Johnny. On ne nous impose pas un répertoire mais on réfléchit très longtemps à la manière d’introduire des chants d’oiseaux dans la musique écrite. Il y a un respect à avoir vis-à-vis de la partition conçue par le compositeur. On profite des points d’orgue, d’un espace, d’une respiration… pour infiltrer des chants d’oiseaux. Certains sont tristes et mélancoliques voire plaintifs, d’autres guillerets et joyeux. La matière des chants d’oiseaux n’est pas neutre ; elle rappelle des éléments du vécu humain. C’est à nous de choisir les chants les plus appropriés aux œuvres abordées.
Jean. Je suis plus naturaliste dans mon approche, tandis que Johnny est plus artiste. Jean-François Zygel nous a d’ailleurs appris à « dénaturaliser » les chants d’oiseaux pour en faire un élément vivant, artistique. Chaque oiseau produit une matière sonore intéressante en soi. Même l’oiseau le plus effrayant, comme un vautour, peut être utilisé à bon escient. En fait, au concert, l’orchestre est un peu la « forêt » ou l’environnement naturel que nous peuplons d’habitants ailés. Aujourd’hui, en voyage, on arrive assez facilement à se faire accepter par de nouveaux environnements et à imiter de nouveaux chants. Nous sommes un peu devenus polyglottes (rire).
Comment réagit le public ? Faites-vous des émules ?
Jean. Les gens sont extrêmement touchés d’être ainsi reconnectés à une nature qu’ils ont perdu l’habitude d’écouter. La juxtaposition des chants d’oiseaux à la musique leur donne un écrin de premier choix qui ouvre les oreilles du public de manière incroyable. De plus, à notre époque où il est beaucoup question d’enjeux écologiques, nos concerts rencontrent un écho particulier. Ce n’est pas un but revendiqué mais un effet obtenu malgré nous. N’oublions pas que la population d’oiseaux est en train de s’effondrer… dans un silence assourdissant. Or, les oiseaux, par leur gamme sonore aigüe, nous reconnecte à l’univers aérien de manière magique !
Johnny.
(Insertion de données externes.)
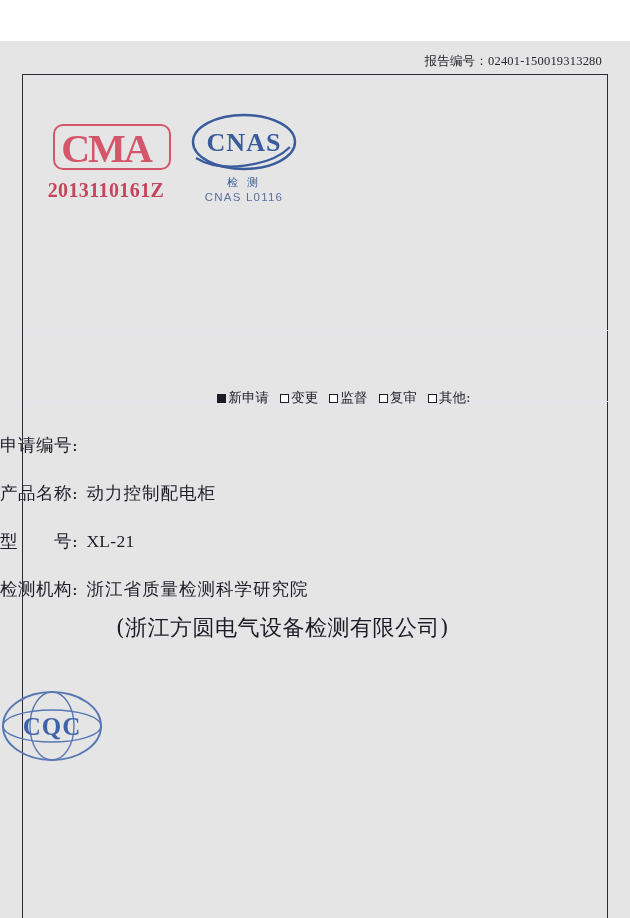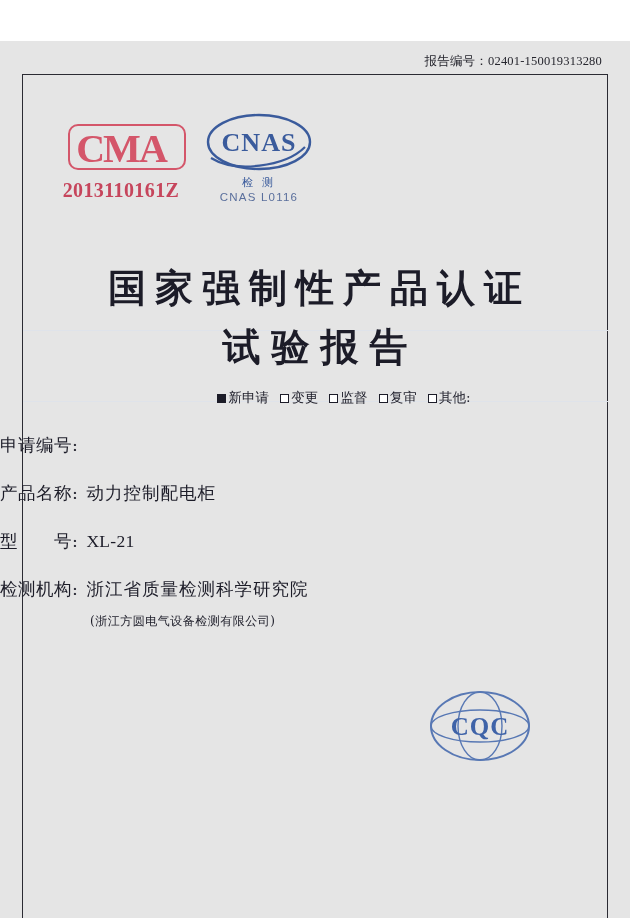--- a/index.html
+++ b/index.html
@@ -62,7 +62,7 @@
   .logos {
     position: absolute;
     top: 60px;
-    left: 16px;
+    left: 1px;
     width: 532px;
     height: 130px;
   }

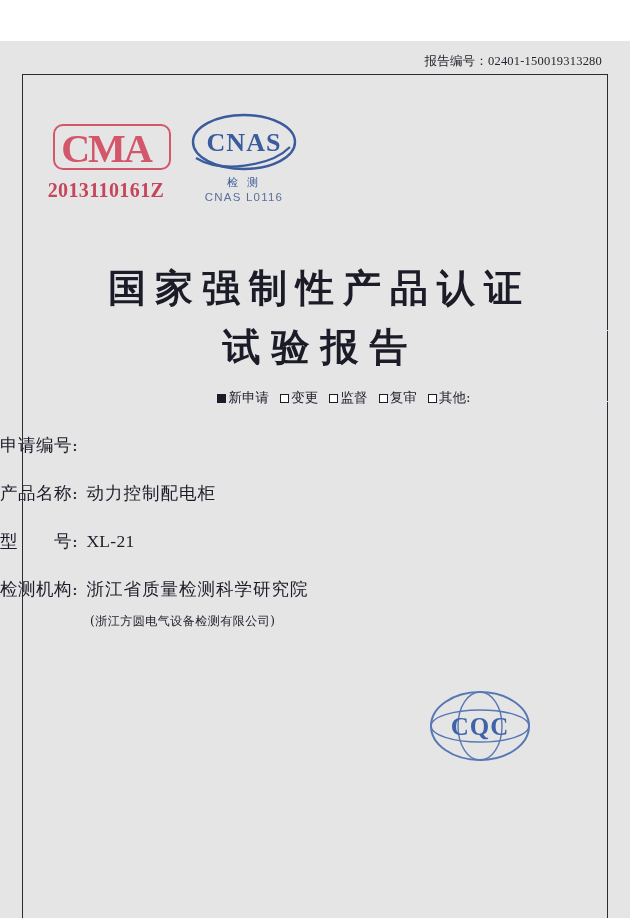--- a/index.html
+++ b/index.html
@@ -271,10 +271,6 @@
 
   </div>
 
-  <div class="title-block">
-    <div class="title-line">国家强制性产品认证</div>
-    <div class="title-line second">试验报告</div>
-  </div>
 
   <div class="checkrow">
     <span class="opt"><span class="box-filled"></span><span>新申请</span></span>

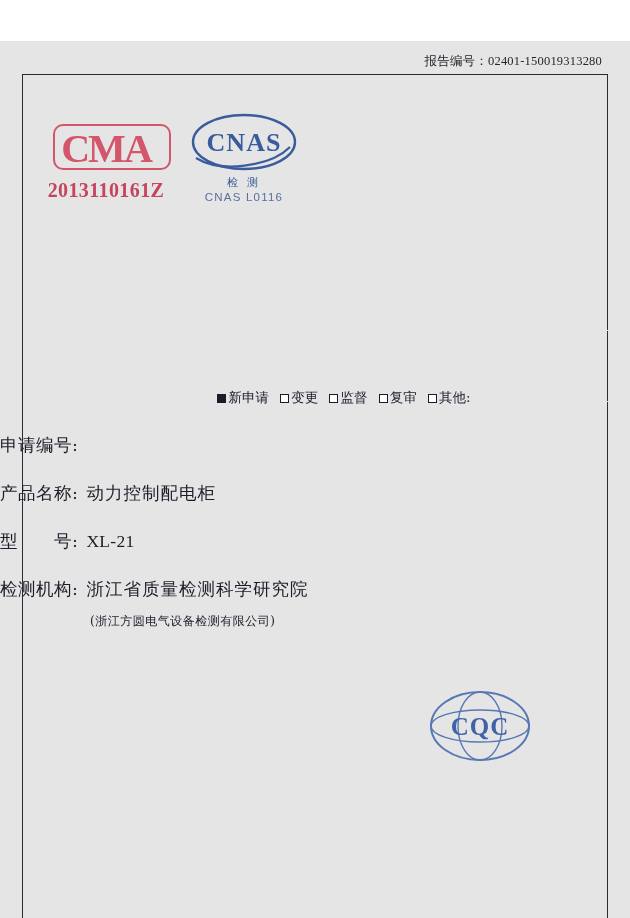--- a/index.html
+++ b/index.html
@@ -214,8 +214,8 @@
     letter-spacing: 0.5px;
   }
   .subline {
-    padding-left: 90px;
-    font-size: 12px;
+    padding-left: 116px;
+    font-size: 22px;
     font-family: "DejaVu Serif", serif;
     color: #1c1c28;
     margin-top: -12px;

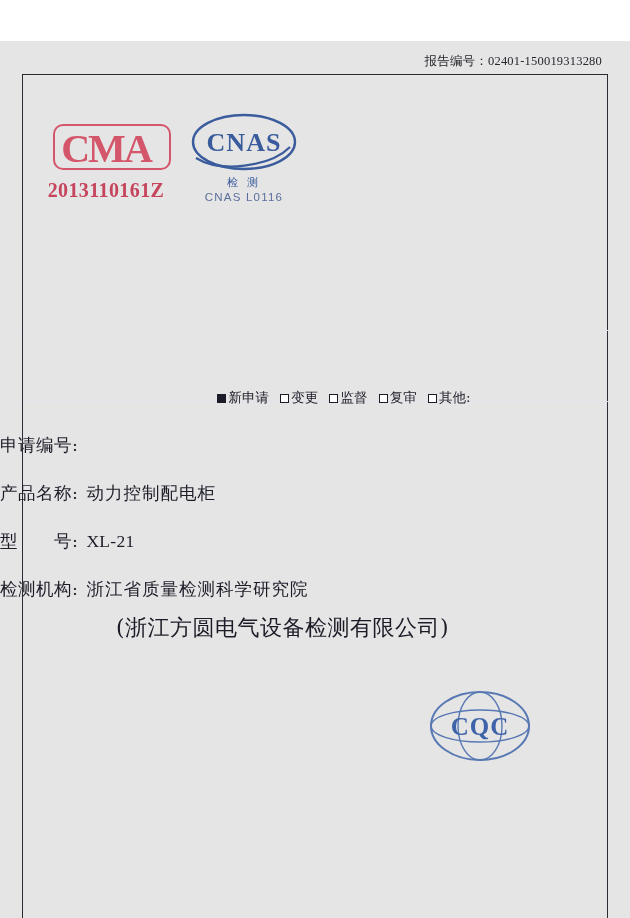--- a/index.html
+++ b/index.html
@@ -228,7 +228,7 @@
     top: 648px;
     left: 0;
     width: 532px;
-    text-align: right;
+    text-align: left;
   }
   .cqc-inner {
     display: inline-block;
Nous donnons une centaine de concerts par an ! On n’aurait jamais cru cela possible quand nous étions jeunes. Récemment, nous avons chanté avec les orchestres de l’Oural, de Lima, de Paris, Genève, de Savoie, de Lille… Et cette discipline attire en effet beaucoup d’enfants et d’adolescents. Nous sommes justement en train de mettre sur pied des formations pour transmettre aux plus jeunes ces techniques d’imitation des chants d’oiseaux.